How do the lines below between the ones holding "payment method: PayPal -> gift card" and "total: 4842.95 -> 4604.95", inclusive, read? Give them again exactly, with no other lines.

• PROVIDED MATERIAL:

====

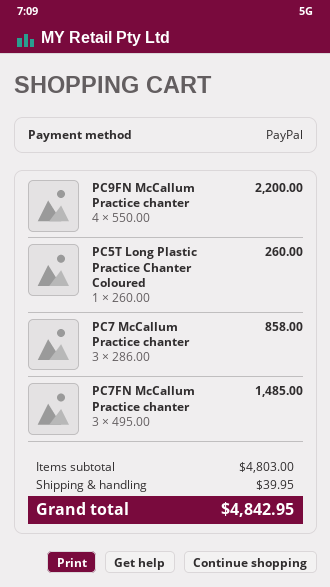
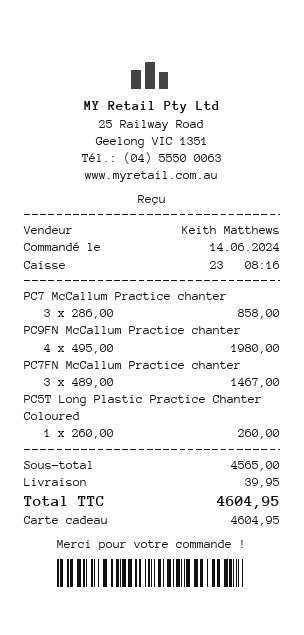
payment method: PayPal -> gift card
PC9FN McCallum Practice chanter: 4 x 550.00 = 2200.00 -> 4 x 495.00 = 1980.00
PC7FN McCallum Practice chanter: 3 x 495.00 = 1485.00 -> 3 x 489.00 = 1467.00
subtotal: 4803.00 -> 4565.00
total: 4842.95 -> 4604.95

====

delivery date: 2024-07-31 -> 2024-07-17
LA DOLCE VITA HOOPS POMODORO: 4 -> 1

====

• SOLUTION FOR THIS EXERCISE:
payment method: PayPal -> gift card
PC9FN McCallum Practice chanter: 4 x 550.00 = 2200.00 -> 4 x 495.00 = 1980.00
PC7FN McCallum Practice chanter: 3 x 495.00 = 1485.00 -> 3 x 489.00 = 1467.00
subtotal: 4803.00 -> 4565.00
total: 4842.95 -> 4604.95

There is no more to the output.